Wave Energy Scotland: Adaptive hierarchical model predictive control of wave energy converters -- Stage 2 Project (April 2018- Dec 2018)

This project aims to fully develop the control framework for Wave Energy Converters proposed in Stage 1 and numerically validate the  efficacy by numerical simulations.
This is one of the 3 projects selected to enter Stage 2 Control Programme by Wave Energy Scotland. For more information click here

PI: Dr Guang Li 
Partners: Mocean Energy Ltd, University of Exeter. 
Project cost (excl. VAT): £151,304.


Control of Floating Wave Energy Converters with Mooring Systems (the Royal Society, Newton Advanced Fellowship, Mar 2017-Feb 2020)

This project aims to resolve a fundamental control problem for floating wave energy converters (WEC) with mooring lines. The project will be collaboratively conducted by the UK team (lead by Dr Li) with expertise in WEC control and the Chinese team (lead by Prof He from University of Science and Technology, Beijing) in mooring control. This fellowship is jointly offered under the Newton Fund and NSFC (China), aiming to "support early career group leaders in partner countries to develop their research by linking them with some of the best research groups in the UK." The project will last for 3 years. The project will be jointly supported by the Royal Society (providing £111K) and NSFC (providing 500K RMB).

PI (the UK host): Dr Guang Li 
PI (overseas): Prof Wei He, from University of Science and Technology Beijing, China.

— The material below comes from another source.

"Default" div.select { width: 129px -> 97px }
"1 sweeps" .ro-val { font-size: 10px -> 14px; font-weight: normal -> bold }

Wave Energy Scotland: Adaptive hierarchical model predictive control of wave energy converters -- Stage 1 Project (Sep 2017- Jan 2018)

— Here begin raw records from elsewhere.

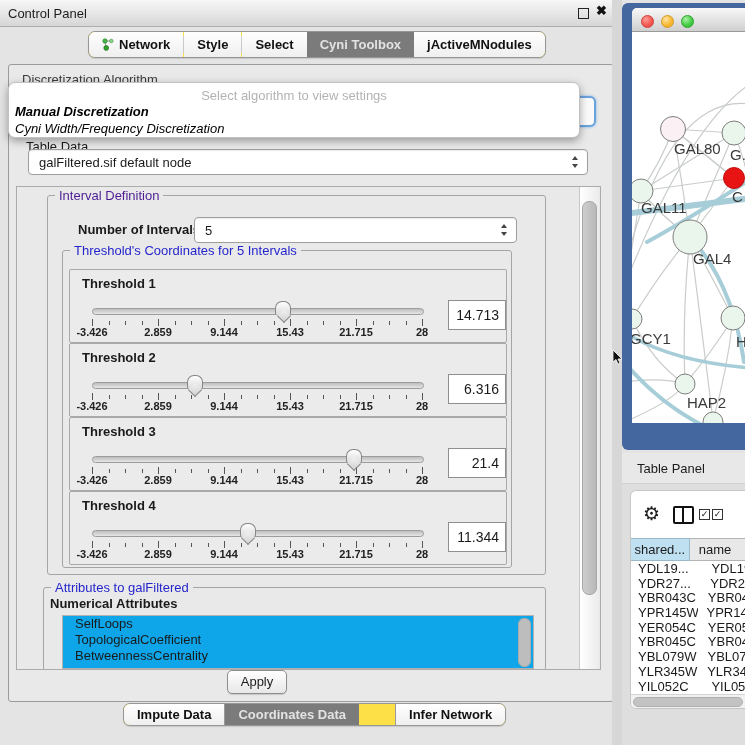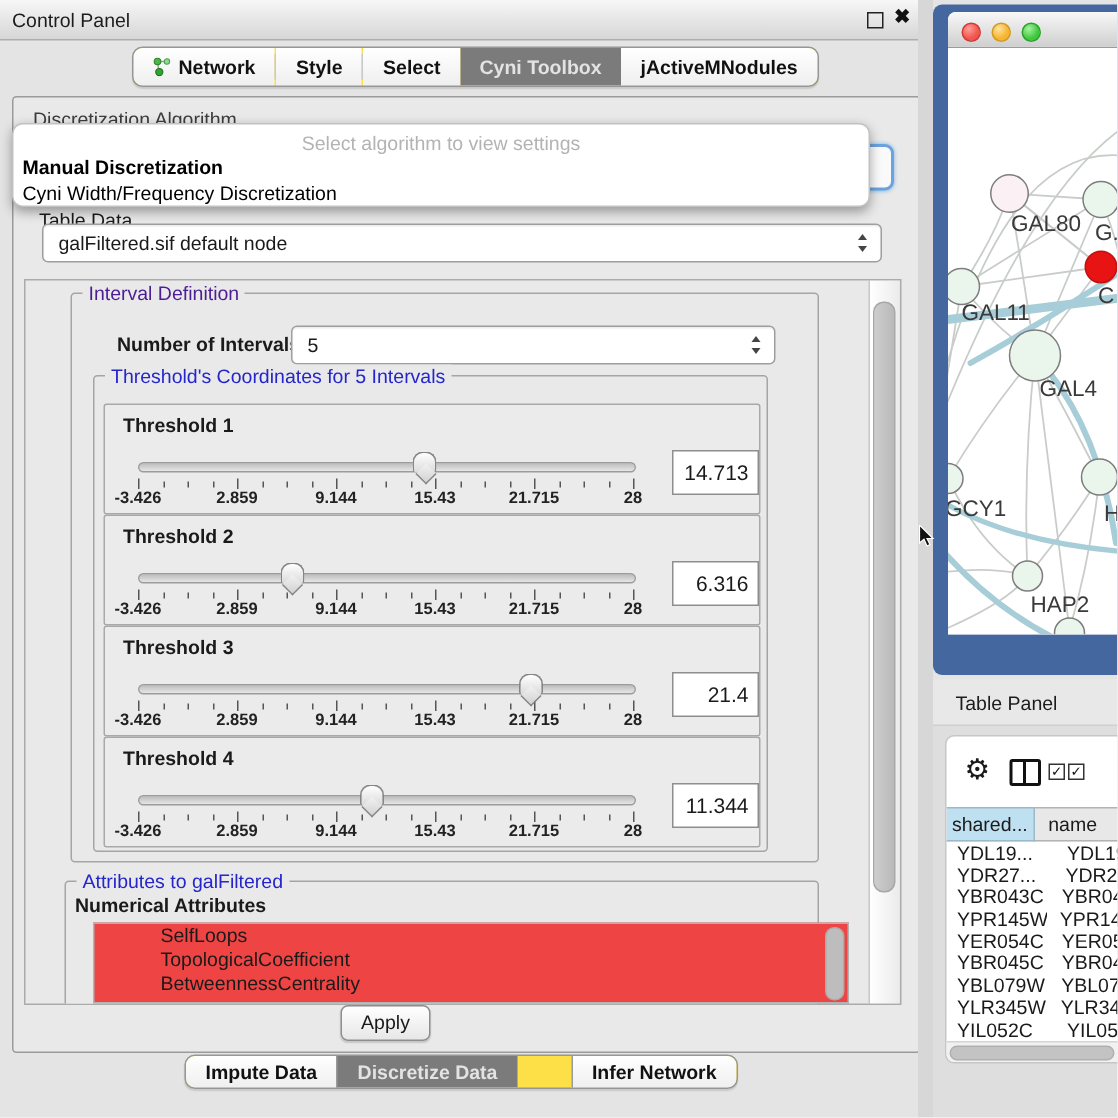"Manual Discretization" #algo-popup .opt { font-style: none -> italic }
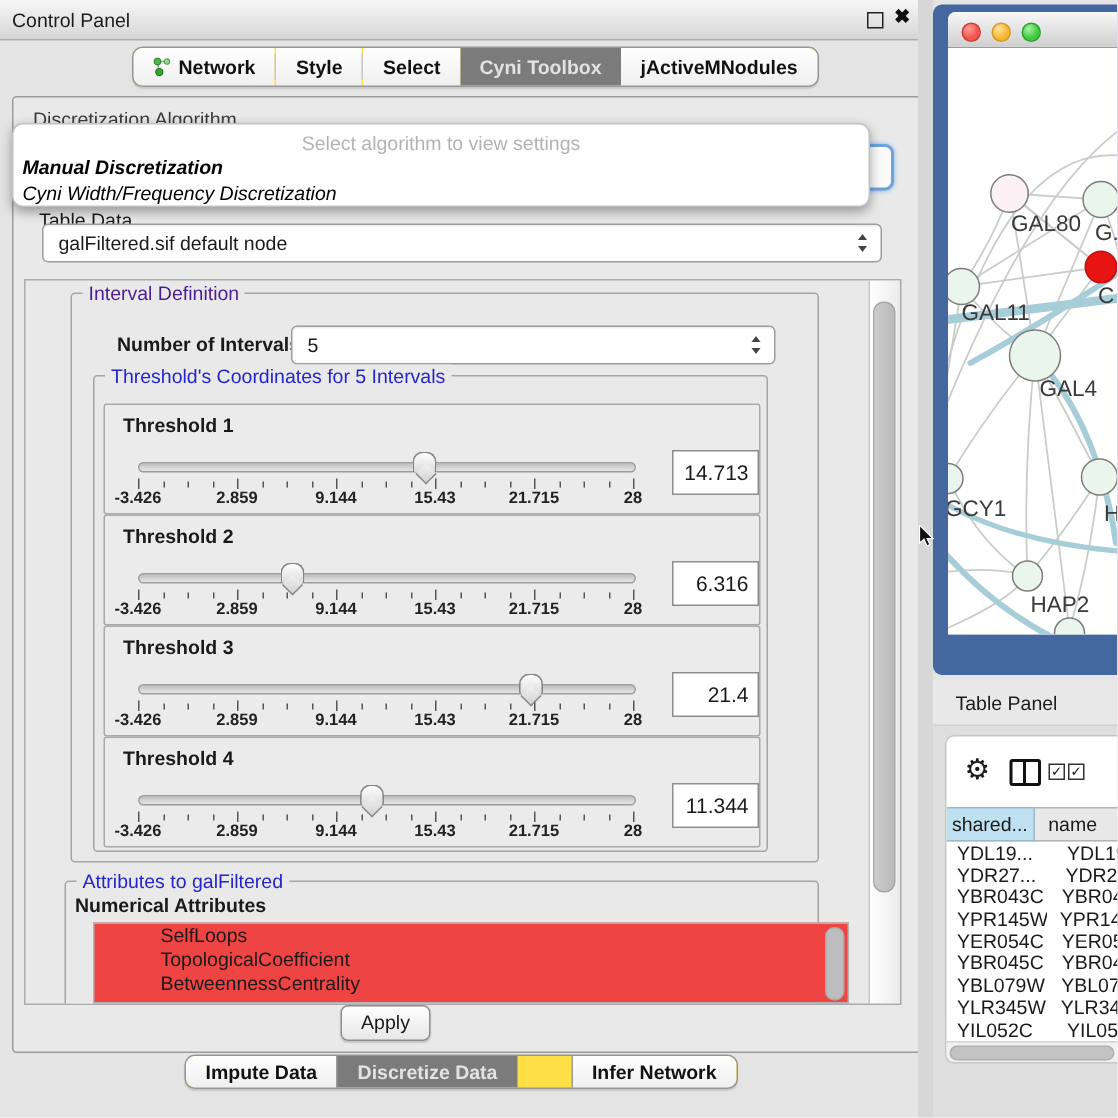"SelfLoops" .attr-list { background: #ef4444 -> #0ea5e9; padding-left: 32px -> none }
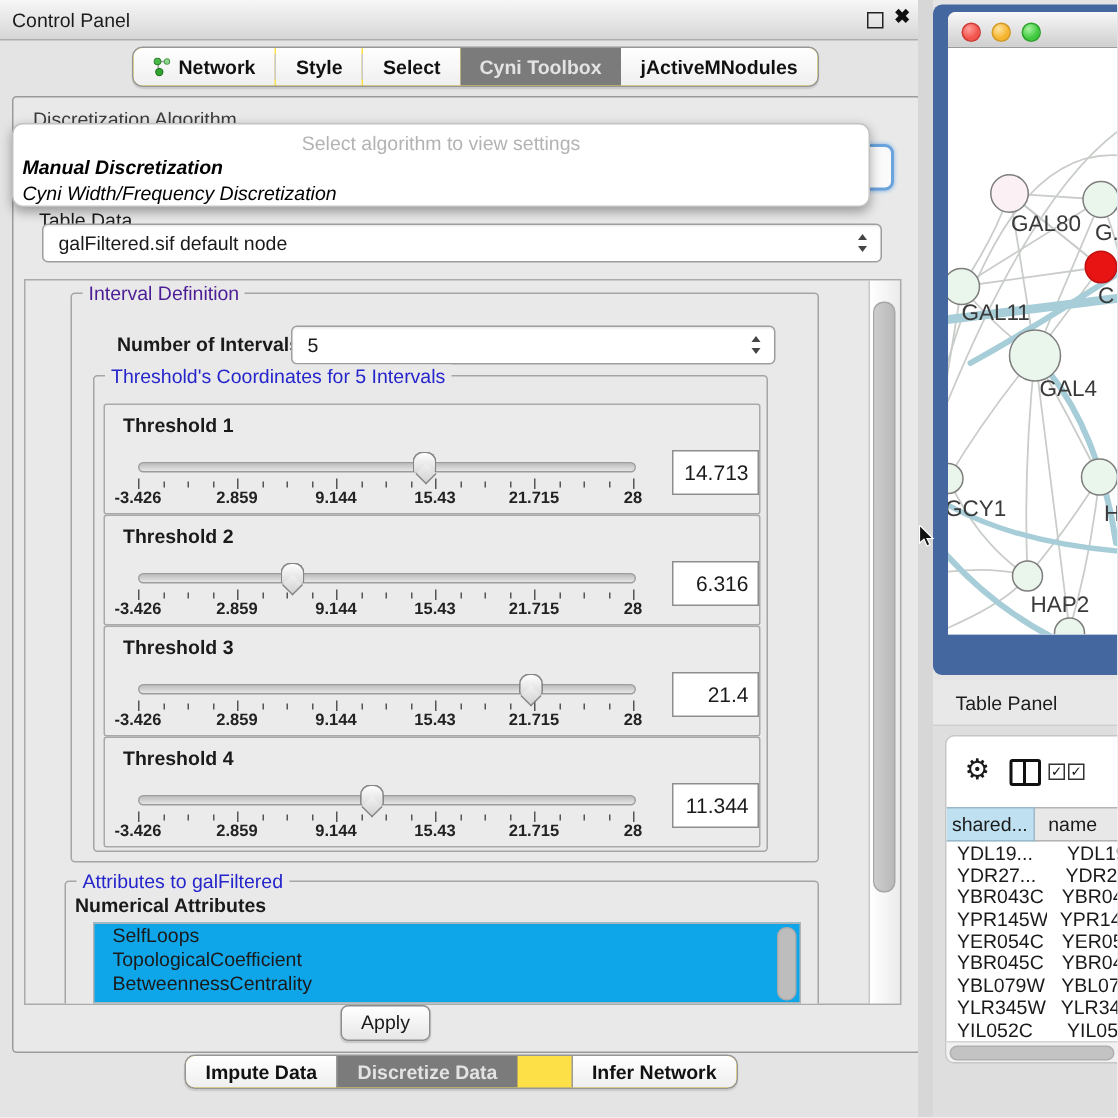"Discretize Data" div.seg { text: Discretize -> Coordinates }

This project aims to develop a hierarchical adaptive optimal control framework to maximise wave energy conversion efficiency while guaranteeing safe operation for a large range of sea states. The framework combines the strengths of several key promising technologies in control and wave prediction to adaptively achieve the best trade-off between energy maximisation and survivability.
This is one of the 13 projects selected to work on the control systems project of Wave Energy Scotland. For more information click here

PI: Dr Guang Li 
Partners: Mocean Energy Ltd, University of Exeter. 
Project cost (excl. VAT): £28,209


Fast adaptive optimal control with application to sustainable energy systems-- Royal Society Newton Mobility Grant (Mar 2016- Feb 2019)

We aim to develop fast adaptive optimal control algorithms for sustainable energy systems. We will mainly focus on adaptive dynamic programming for energy maximisation problem based on the concept of Reinforcement Learning.

PI (the UK side): Dr Guang Li 
PI (China): Prof Jing Na (from Kunming University of Science and Technology).